Si tel est le cas, "ainsi qu'en dispose la loi congolaise, ils risqueront jusqu'à 20 ans de prison ferme", a poursuivi le Ministre congolais de la justice.
Contacté par Anadolu, le porte-parole de l'armée congolaise Léon Kasonga a nié "catégoriquement" l'implication de ses troupes.
"Je ne veux pas commenter les propos du porte-parole militaire des FARDC, mais je relève qu'il connaît bien ses enfants." a commenté, pour sa part, Alexis Tambwe Mwamba.

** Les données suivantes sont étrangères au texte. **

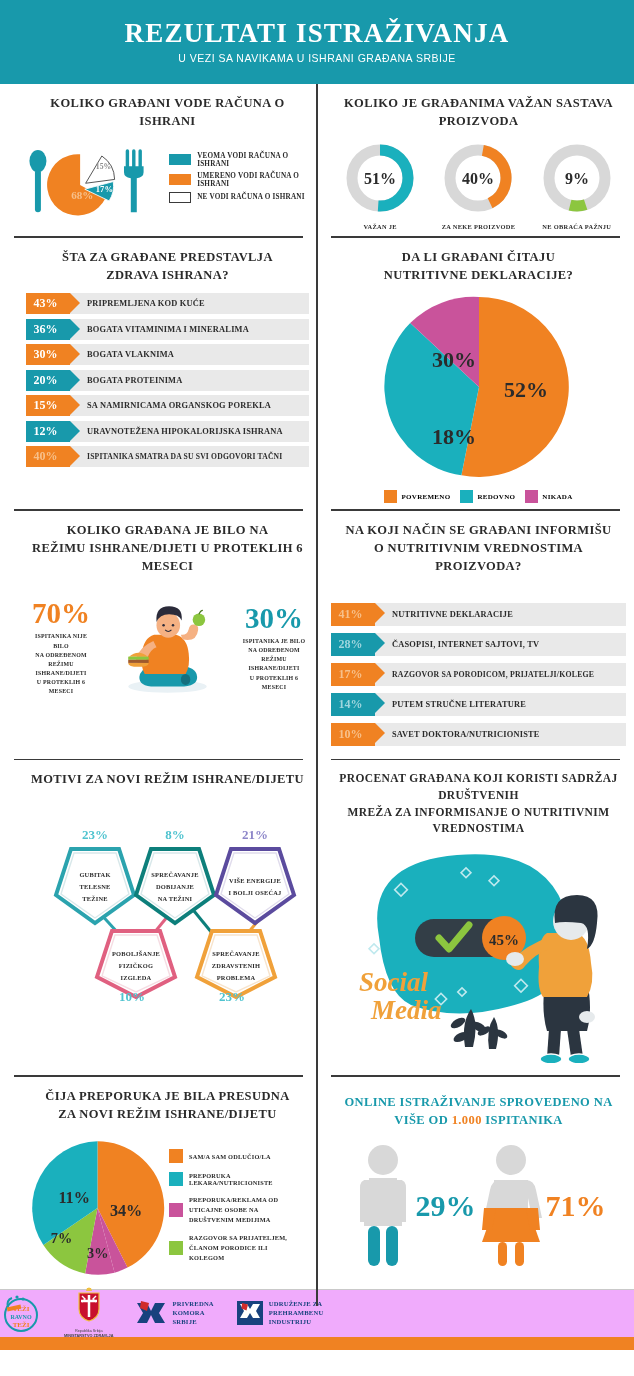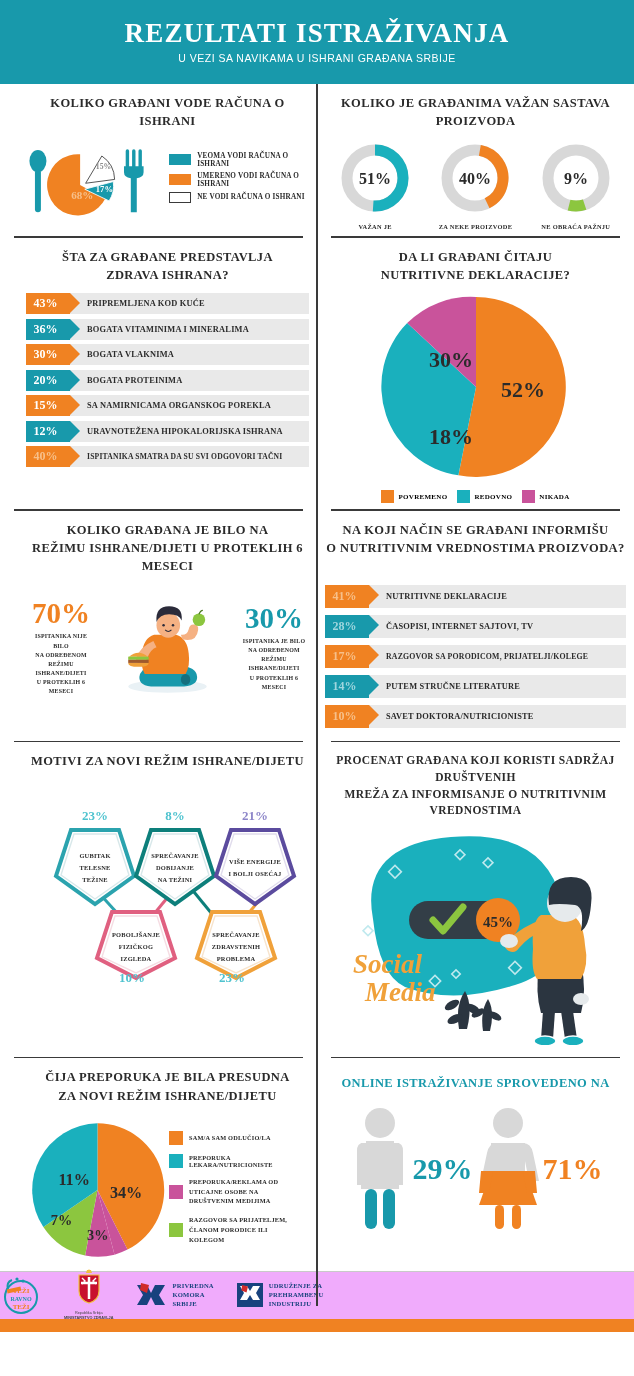--- a/index.html
+++ b/index.html
@@ -39,7 +39,7 @@
   .row { display:flex; width:634px; }
   .cell { width:317px; position:relative; padding:10px 8px 6px; }
   .cell.left  { padding-left:26px; }
-  .cell.right { padding-left:8px; }
+  .cell.right { padding-left:14px; }
   .hrule {
     height:1.5px; background:#3a3a3a;
     margin:0 14px;

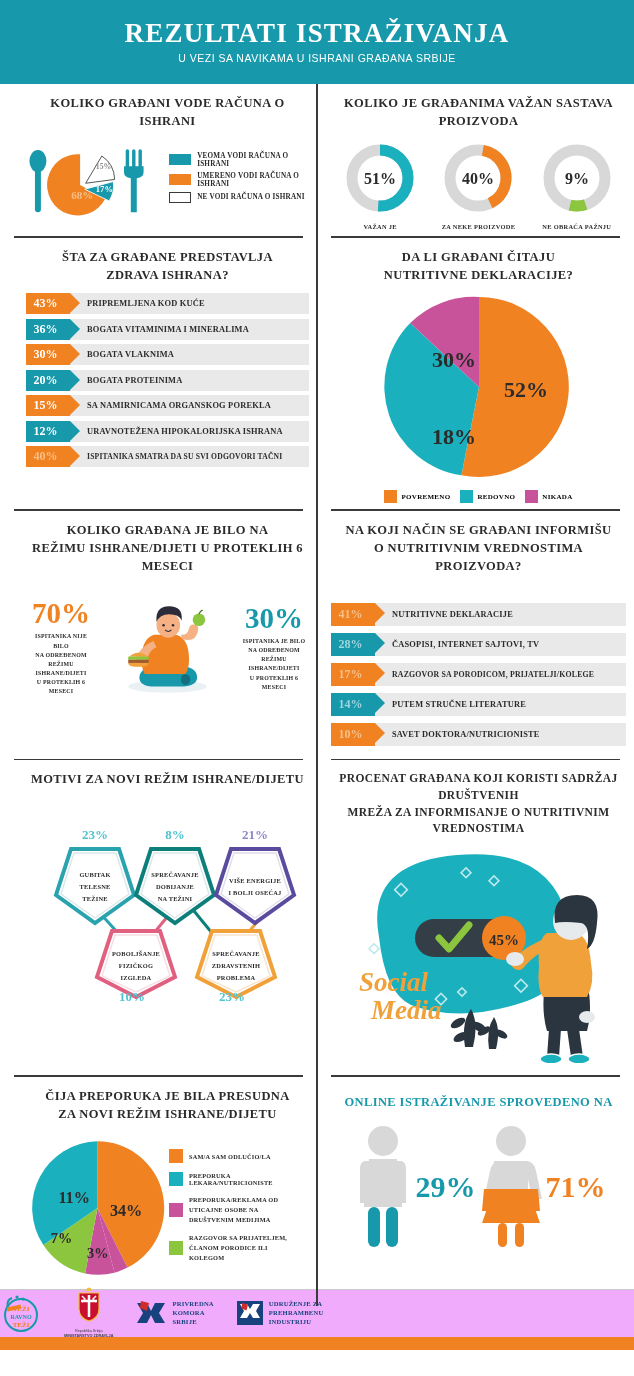--- a/index.html
+++ b/index.html
@@ -582,6 +582,9 @@
 
   <div class="cell right">
     <div class="gsub">Online istraživanje sprovedeno na</div>
+    <div class="gsub" style="margin-top:0">
+      <span>više od </span><span class="num">1.000</span><span> ispitanika</span>
+    </div>
     <div class="genders">
       <svg width="62" height="128" viewBox="0 0 62 128">
         <circle cx="31" cy="18" r="15" fill="#d8d8d8"></circle>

Trois nouvelles jeunes femmes, dont une mineure, auraient subi des abus sexuels par des Casques bleus de la Mission onusienne en Centrafrique, Minusca, a annoncé mercredi à New York, une porte-parole de l'ONU, Vannina Maestracci.
Il s'agit de la deuxième affaire d'abus sexuels présumé par des Casques bleus révélée depuis mardi dernier et la première révélée depuis la nomination du nouveau chef de la Minusca, Parfait Onanga-Anyanga. Amnesty International a fait état, le 11 août, d'un cas d'abus sexuels par un Casque bleu sur une fillette de 12 ans.